Inspirada vagamente en una historia real, la película nos transporta al año 1970, donde un avión comercial es secuestrado por terroristas japoneses que intentan llegar a Pyongyang para unirse a sus hermanos comunistas en el hermético reino.
Aquí entra en escena el teniente Seo Go-myung (Hong Kyung), reclutado por Nobody (Sul Kyung-gu, compañero habitual de Byun), un astuto operador político con un plan audaz: engañar a los secuestradores para que aterricen en Gimpo, Seúl, disfrazado como Corea del Norte.

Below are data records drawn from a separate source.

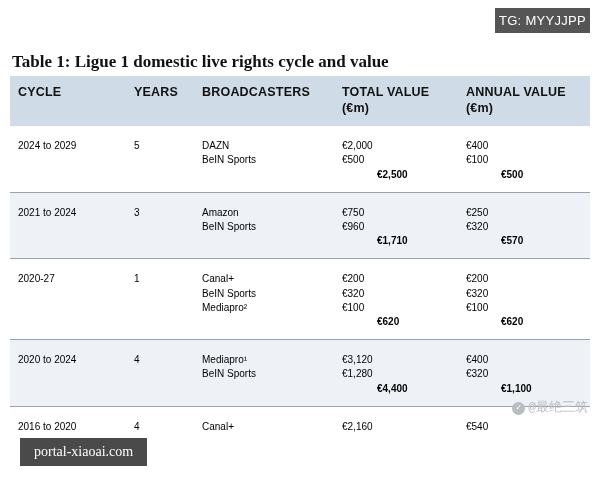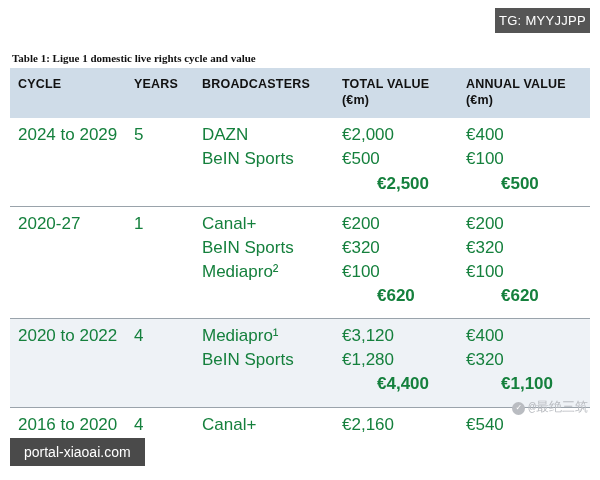--- a/index.html
+++ b/index.html
@@ -73,7 +73,7 @@
     top: 52px;
     font-family: "Liberation Serif", serif;
     font-weight: bold;
-    font-size: 11px;
+    font-size: 17px;
     color: #111111;
   }
 

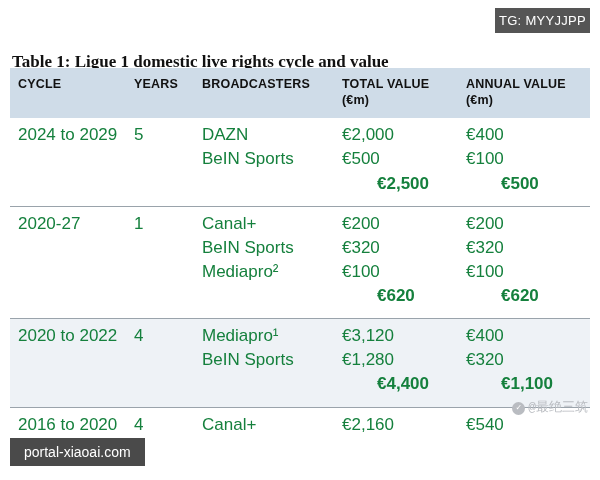--- a/index.html
+++ b/index.html
@@ -80,7 +80,7 @@
   table.rights {
     position: absolute;
     left: 10px;
-    top: 68px;
+    top: 76px;
     width: 580px;
     border-collapse: collapse;
     table-layout: fixed;

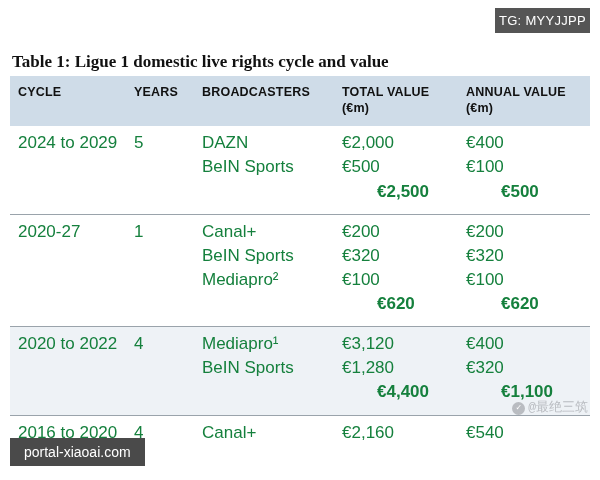--- a/index.html
+++ b/index.html
@@ -99,10 +99,10 @@
   }
 
   table.rights td {
-    font-size: 17px;
-    color: #15803d;
+    font-size: 10px;
+    color: #000000;
     vertical-align: top;
-    padding: 5px 8px 10px 8px;
+    padding: 13px 8px 10px 8px;
     line-height: 1.42;
     border-bottom: 1px solid #9aa3ab;
   }

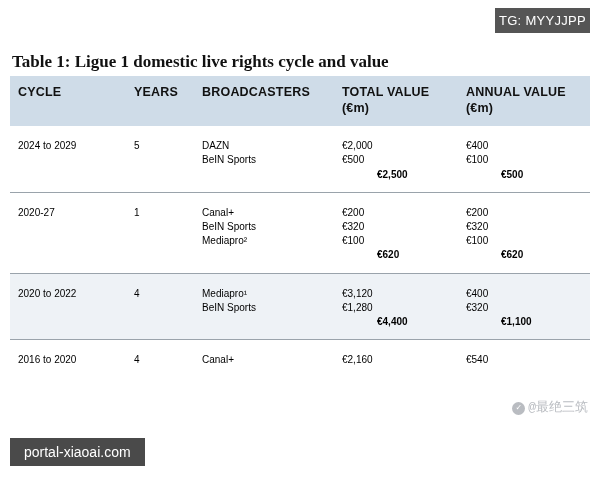--- a/index.html
+++ b/index.html
@@ -178,6 +178,24 @@
       </td>
     </tr>
 
+    <tr class="band-b">
+      <td>2021 to 2024</td>
+      <td>3</td>
+      <td>
+        <span class="line">Amazon</span>
+        <span class="line">BeIN Sports</span>
+      </td>
+      <td>
+        <span class="line">€750</span>
+        <span class="line">€960</span>
+        <span class="line total">€1,710</span>
+      </td>
+      <td>
+        <span class="line">€250</span>
+        <span class="line">€320</span>
+        <span class="line total">€570</span>
+      </td>
+    </tr>
 
     <tr class="band-a">
       <td>2020-27</td>

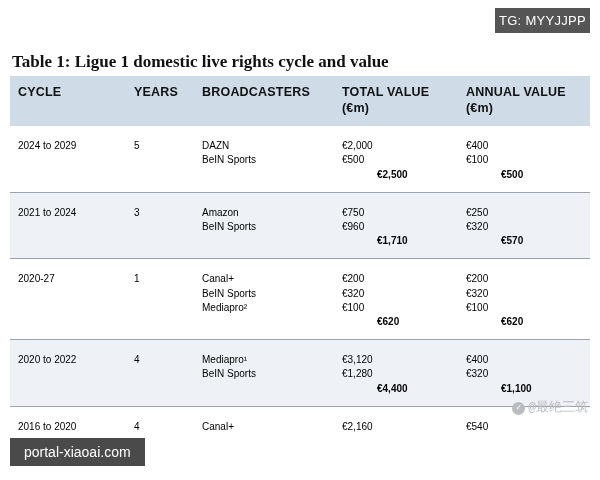--- a/index.html
+++ b/index.html
@@ -220,7 +220,7 @@
     </tr>
 
     <tr class="band-b">
-      <td>2020 to 2022</td>
+      <td>2020 to 2024</td>
       <td>4</td>
       <td>
         <span class="line">Mediapro¹</span>

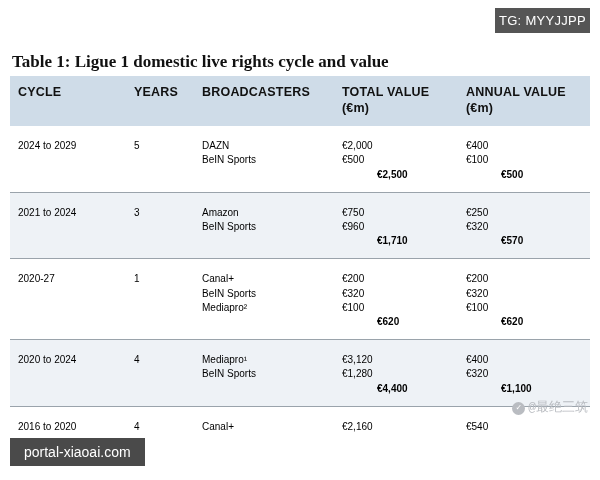--- a/index.html
+++ b/index.html
@@ -32,12 +32,12 @@
   
   .portal-badge {
     position: absolute;
-    left: 10px;
+    left: 20px;
     bottom: 14px;
     background: #4a4a4a;
     color: #ffffff;
     font-size: 14px;
-    font-family: Liberation Sans, sans-serif;
+    font-family: Liberation Serif, serif;
     padding: 6px 14px;
     z-index: 10;
   }

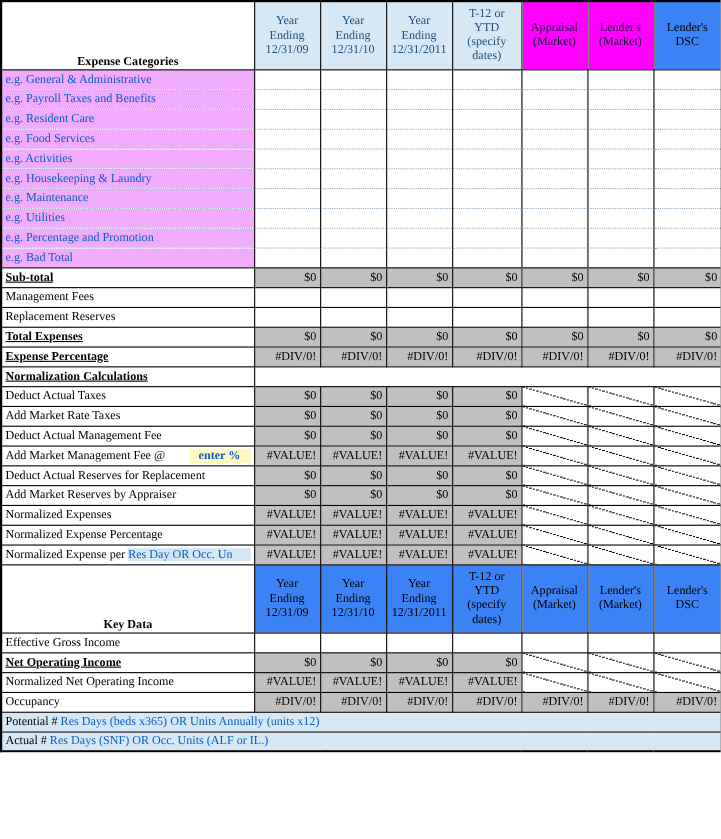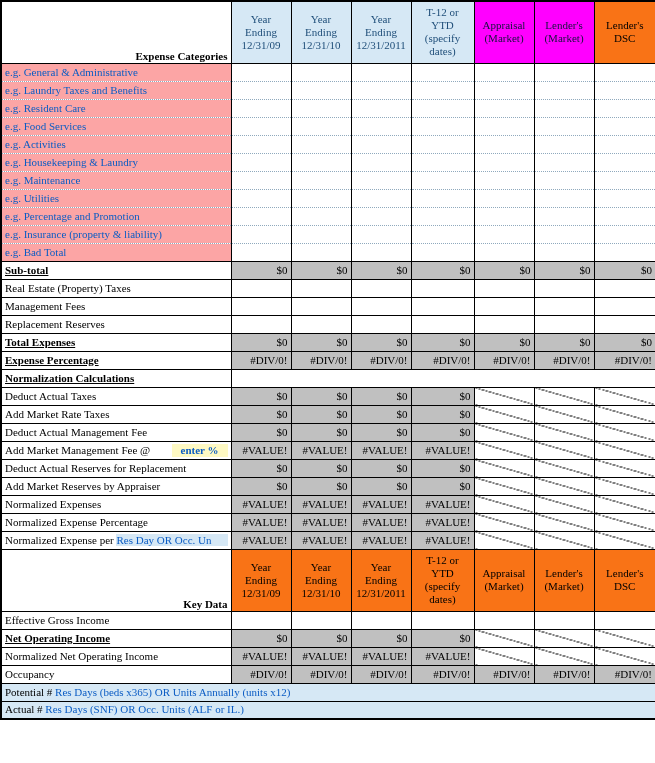--- a/index.html
+++ b/index.html
@@ -14,7 +14,7 @@
 
   .bg-blue    { background: #d6e8f5; color: #1f4e79; }
   .bg-magenta { background: #ff00ff; color: #14143c; }
-  .bg-white   { background: #f97316;    color: #000; text-align: center; }
+  .bg-white   { background: #3b82f6;    color: #000; text-align: center; }
 
   .lbl { text-align: left; background: #fff; color: #000; white-space: nowrap; }
   .bold { font-weight: bold; text-decoration: underline; }

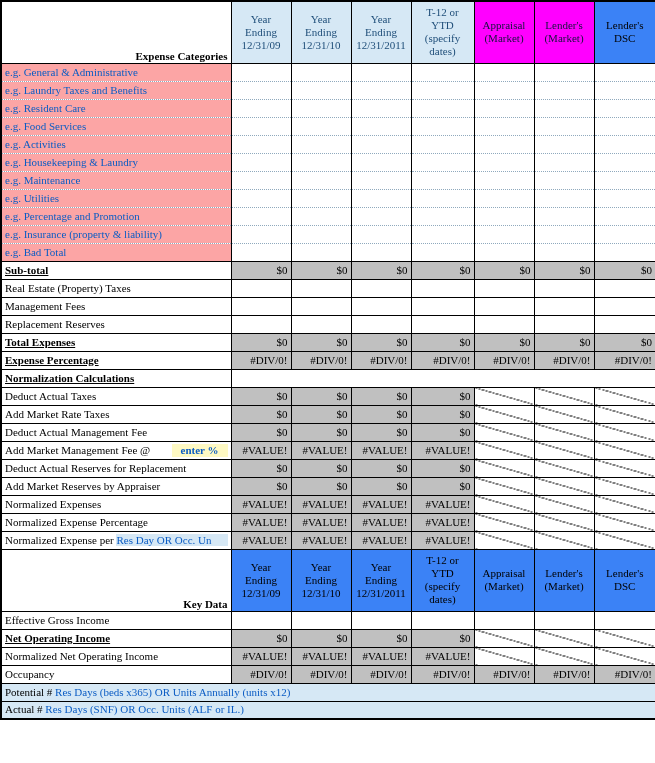--- a/index.html
+++ b/index.html
@@ -10,7 +10,7 @@
   td { border: 1px solid #000; font-size: 11px; height: 18px; padding: 0 3px; line-height: 13px; overflow: hidden; }
 
   thead td, .khc { height: 62px; text-align: center; vertical-align: middle; white-space: normal; }
-  td.corner { text-align: right; vertical-align: bottom; font-weight: bold; background: #fff; color: #000; white-space: nowrap; }
+  td.corner { text-align: center; vertical-align: bottom; font-weight: bold; background: #fff; color: #000; white-space: nowrap; }
 
   .bg-blue    { background: #d6e8f5; color: #1f4e79; }
   .bg-magenta { background: #ff00ff; color: #14143c; }

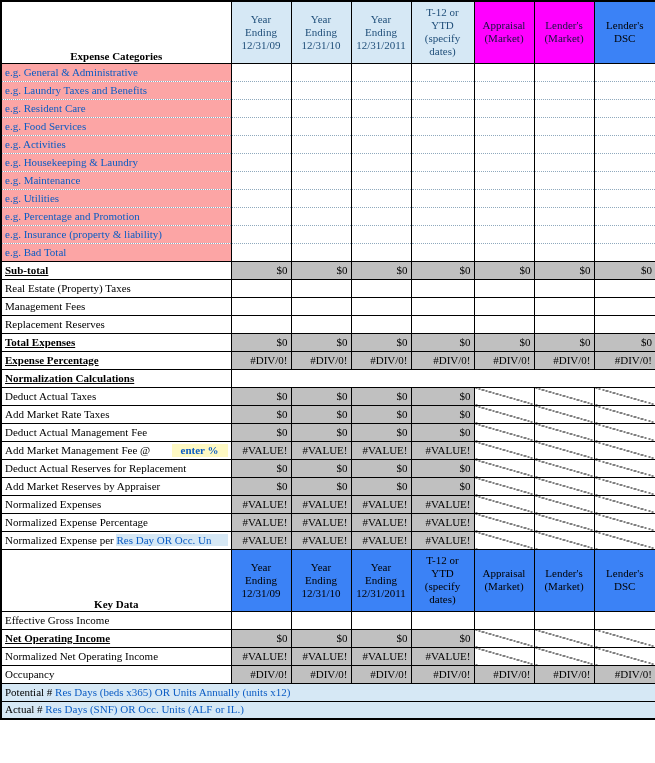--- a/index.html
+++ b/index.html
@@ -20,7 +20,7 @@
   .bold { font-weight: bold; text-decoration: underline; }
 
   tr.ex td { border-top: 1px dotted #8fa9bd; border-bottom: 1px dotted #8fa9bd; }
-  tr.ex td.lbl { background: #fca5a5; color: #0b5cc4; }
+  tr.ex td.lbl { background: #f0abfc; color: #0b5cc4; }
   .cell { background: #fff; }
 
   .gray { background: #c0c0c0; text-align: right; color: #000; }

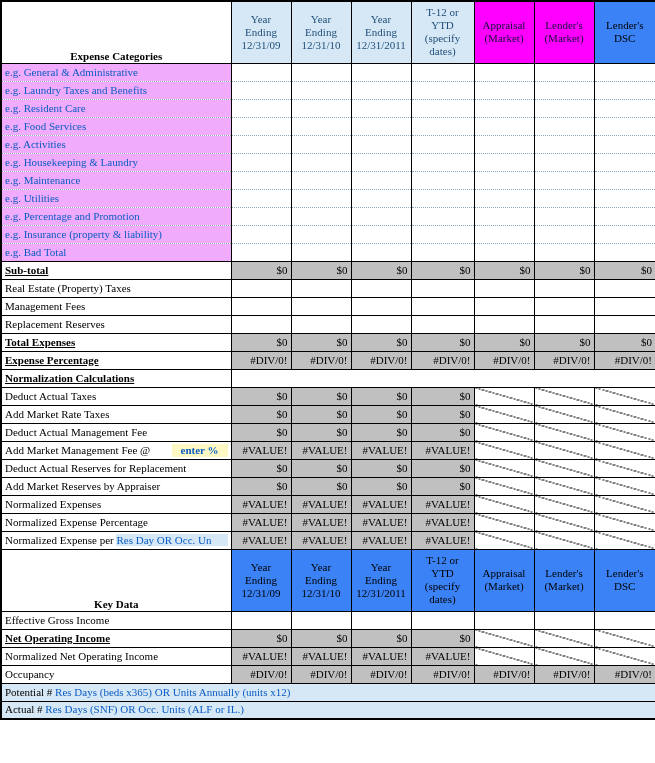--- a/index.html
+++ b/index.html
@@ -75,7 +75,7 @@
         <td class="cell"></td>
       </tr>
       <tr class="ex">
-        <td class="lbl">e.g. Laundry Taxes and Benefits</td>
+        <td class="lbl">e.g. Payroll Taxes and Benefits</td>
         <td class="cell"></td>
         <td class="cell"></td>
         <td class="cell"></td>

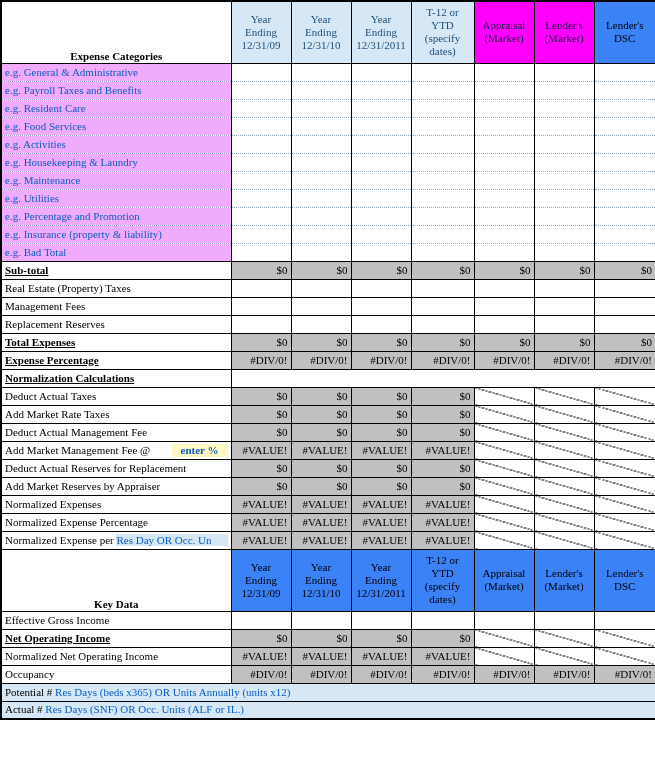--- a/index.html
+++ b/index.html
@@ -155,16 +155,6 @@
         <td class="cell"></td>
       </tr>
       <tr class="ex">
-        <td class="lbl">e.g. Insurance (property &amp; liability)</td>
-        <td class="cell"></td>
-        <td class="cell"></td>
-        <td class="cell"></td>
-        <td class="cell"></td>
-        <td class="cell"></td>
-        <td class="cell"></td>
-        <td class="cell"></td>
-      </tr>
-      <tr class="ex">
         <td class="lbl">e.g. Bad Total</td>
         <td class="cell"></td>
         <td class="cell"></td>

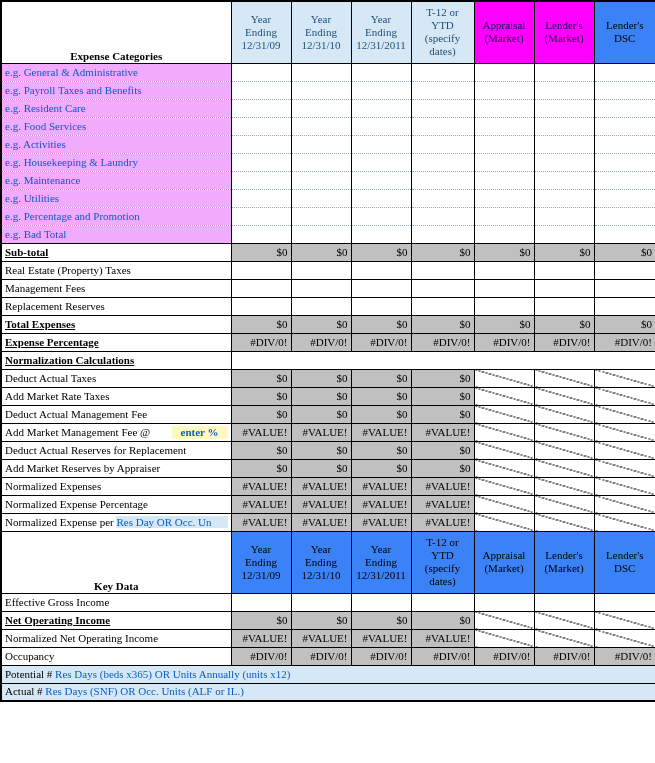--- a/index.html
+++ b/index.html
@@ -175,16 +175,6 @@
         <td class="gray">$0</td>
       </tr>
       <tr>
-        <td class="lbl">Real Estate (Property) Taxes</td>
-        <td class="cell"></td>
-        <td class="cell"></td>
-        <td class="cell"></td>
-        <td class="cell"></td>
-        <td class="cell"></td>
-        <td class="cell"></td>
-        <td class="cell"></td>
-      </tr>
-      <tr>
         <td class="lbl">Management Fees</td>
         <td class="cell"></td>
         <td class="cell"></td>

«Buenas Noticias» es una mezcla explosiva de comedia exagerada y estilo visual impactante, combinando el humor coral al estilo japonés visto en «Shin Godzilla» con la sátira coreana más íntima y dramática presente en «Parasite» o «Cobweb».
Sul Kyung-gu brilla como Nobody, un personaje enigmático y burlón que se mueve entre la astucia y la manipulación. Su química con Ryoo Seung-bum, que interpreta al director del KCIA, es impecable, creando una parodia hilarante de las figuras de poder. Hong Kyung, por su parte, encarna al joven piloto que intenta mantener la calma en medio del caos geopolítico.
La película se sostiene gracias a su energía y ambición, pero sus casi 140 minutos comienzan a pesar en la segunda mitad, donde la acción se ralentiza. Aunque la dirección de Byun es audaz y confidente, en ocasiones cae en excesos, como en una escena que imita «El bueno, el feo y el malo» sin necesidad.
A pesar de sus pequeños tropiezos, «Buenas Noticias» es una sátira entretenida y comercial que critica con humor las estructuras sociales opresivas y los aparatos políticos hipócritas. Una película que, aunque no siempre acierta, te dejará pensando en lo absurdo del mundo que nos rodea.